Chapter 5EAVESDROPPING ISN’T POLITE
In Iowa, the seasons are distinct and certain. Summer brings a humid, sweet-smelling heat. Fall carries a cool misty breath of frost. Winter blows cold and blustery. Spring grows a windy fresh rebirth. Each season creates its own beauty in its own time. But as soon as one season arrives, the earth yearns for change and a new season emerges.
Ivy grew up with that same intense yearning for change.
The air hung heavy on that hot summer day in 1966. Rivers of sweat left eight-year-old Ivy’s sleeveless white shirt and blue shorts damp and sticky. She couldn’t wait for fall. She parked her bike in the metal rack outside the library.
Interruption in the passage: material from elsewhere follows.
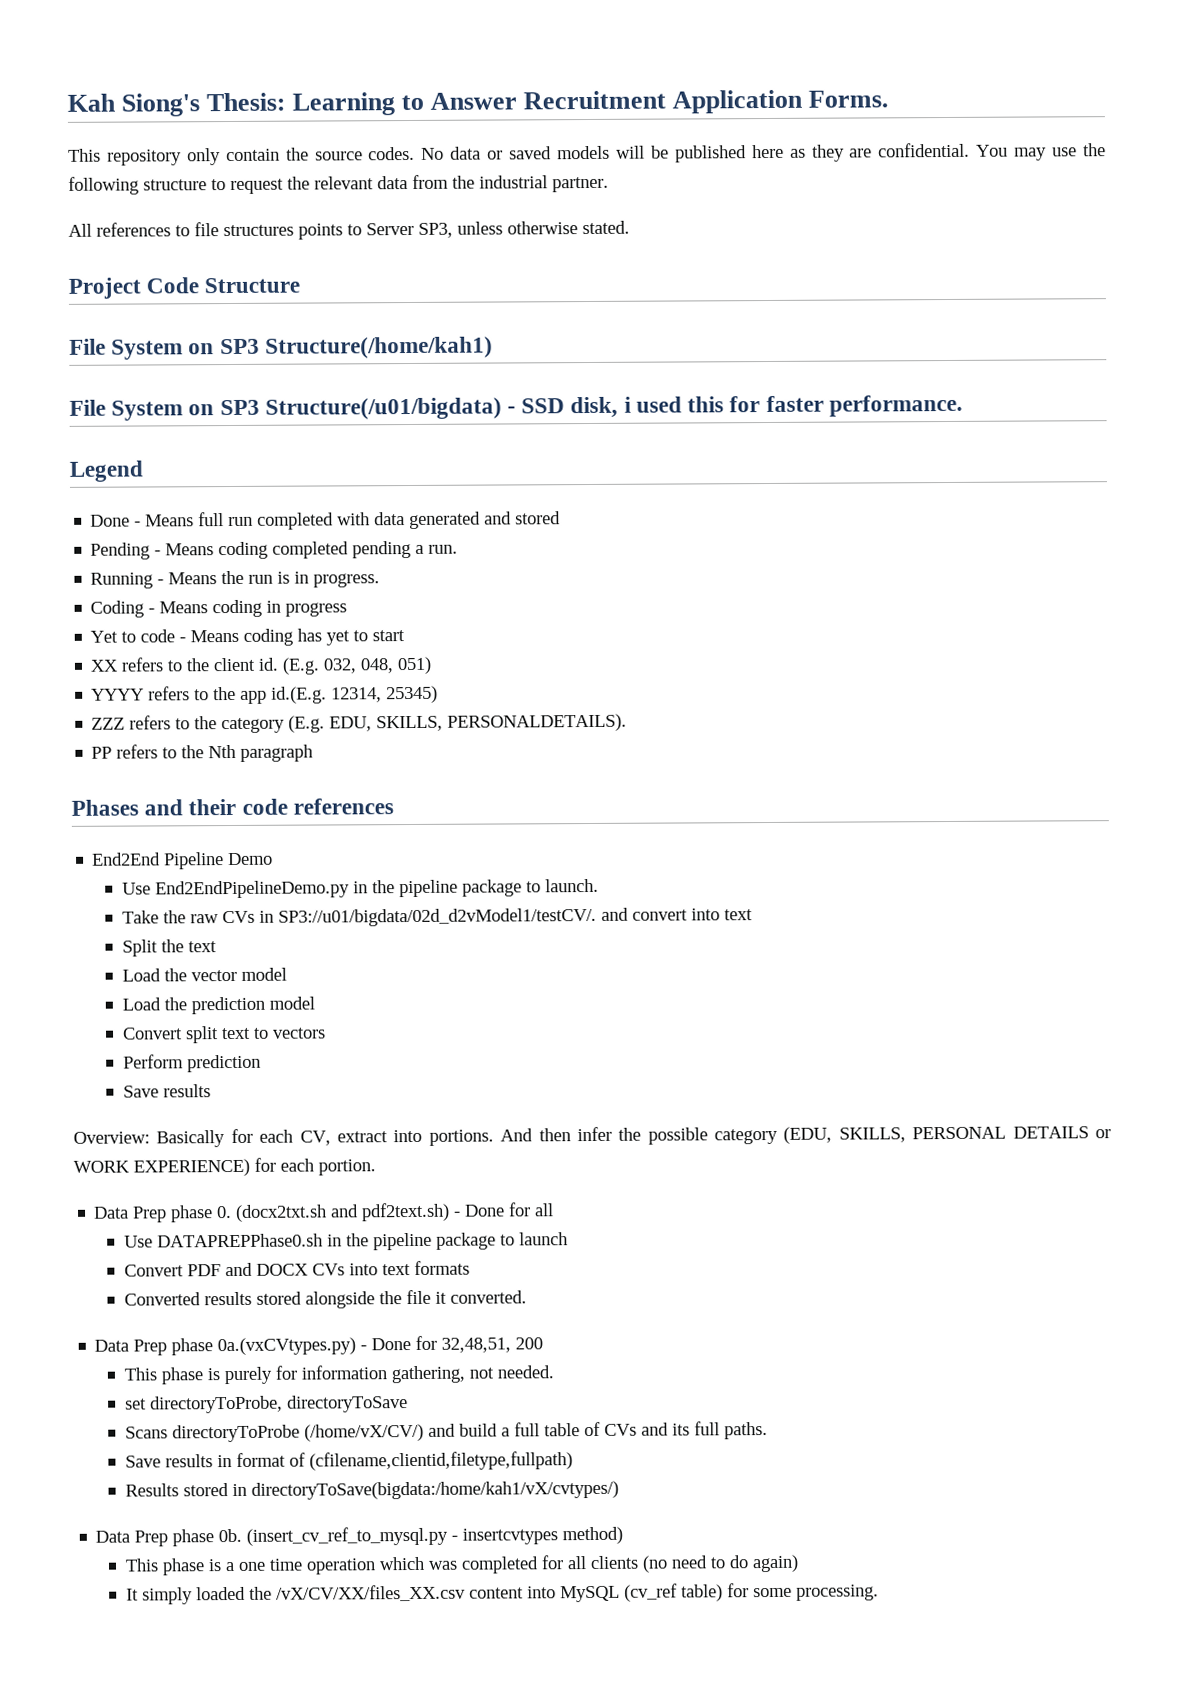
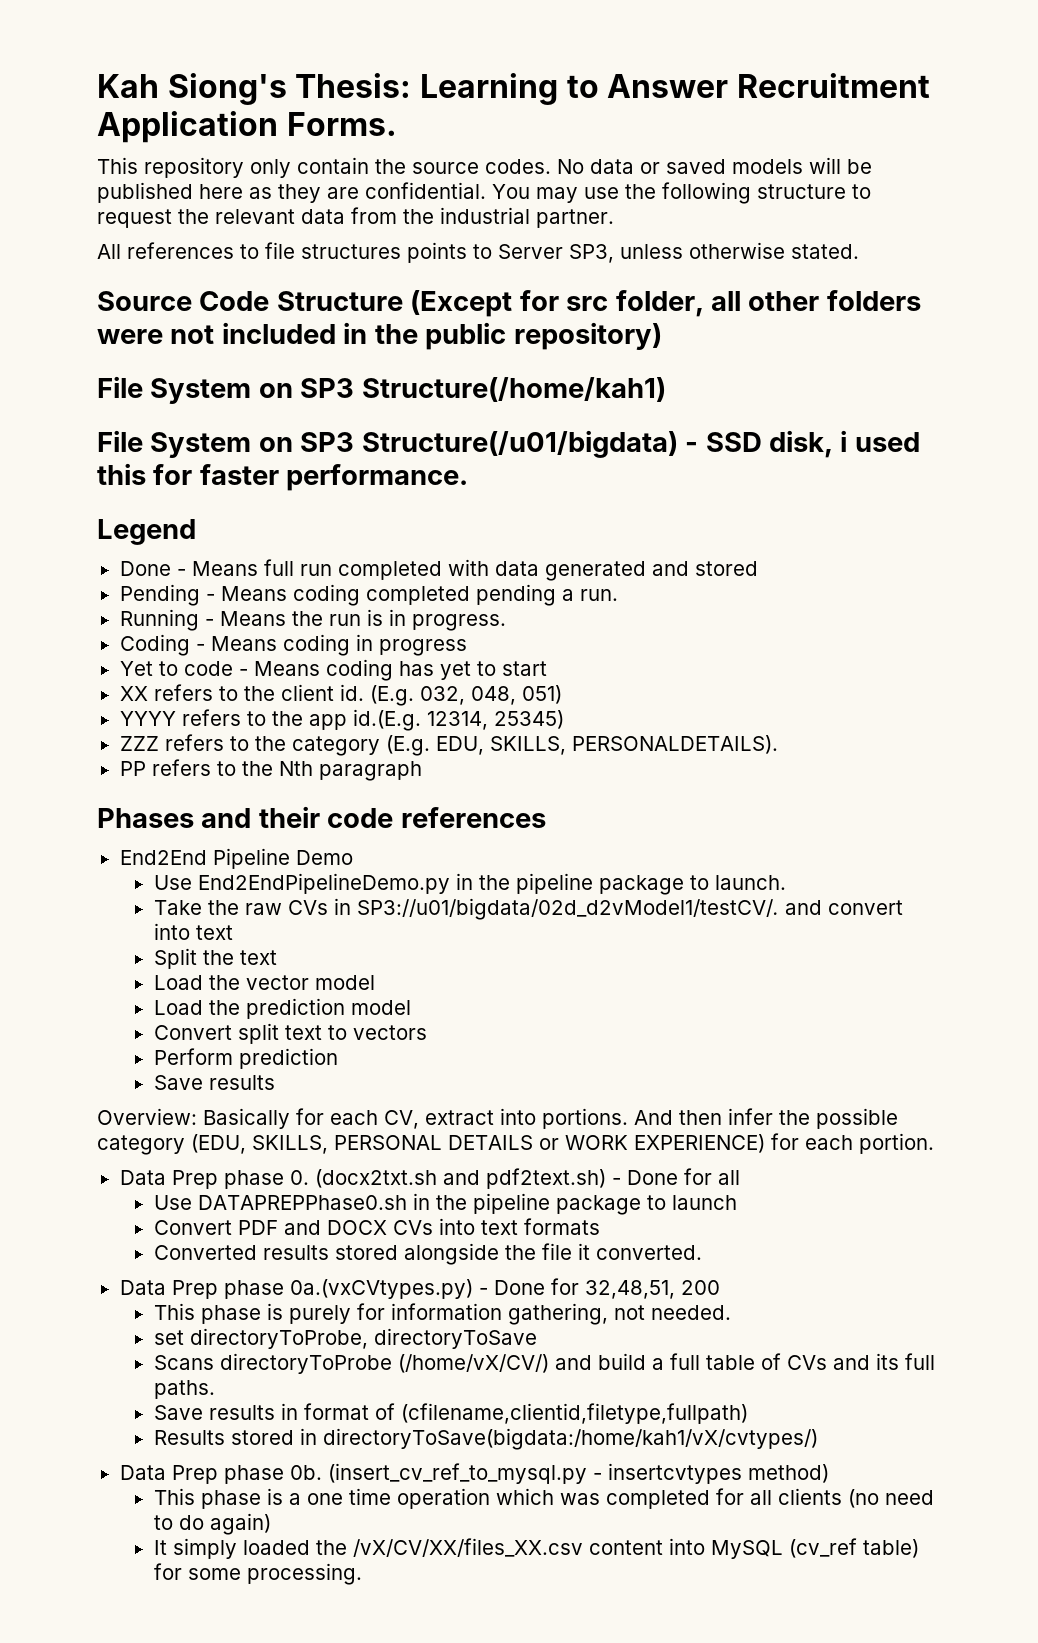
- Project Code Structure
+ Source Code Structure (Except for src folder, all other folders were not included in the public repository)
She’d come to see if her best friend, Nick Jerome, was hanging out at his father’s law office on Main Street.
Nick’s mother, Ellen, who was thirty-three years old but looked much older, had suffered from what Grandma told Ivy was a nervous breakdown. She kept mainly to herself while her husband Peter and son Nick took care of her. She refused to talk to anyone else. But she was often seen out walking the streets of Coffey alone, sometimes at night. Ivy and everyone else in town got used to her adventures on foot and began calling them “Ellen’s walkabouts.”
Ivy would often see her walking by 4120 in her layered, mismatched clothes and unkempt hair. She looked extremely lonely sometimes, yet other times she seemed determined and bold like a lone explorer on an important mission. Nick seldom mentioned her except to say he needed to go home to check on her.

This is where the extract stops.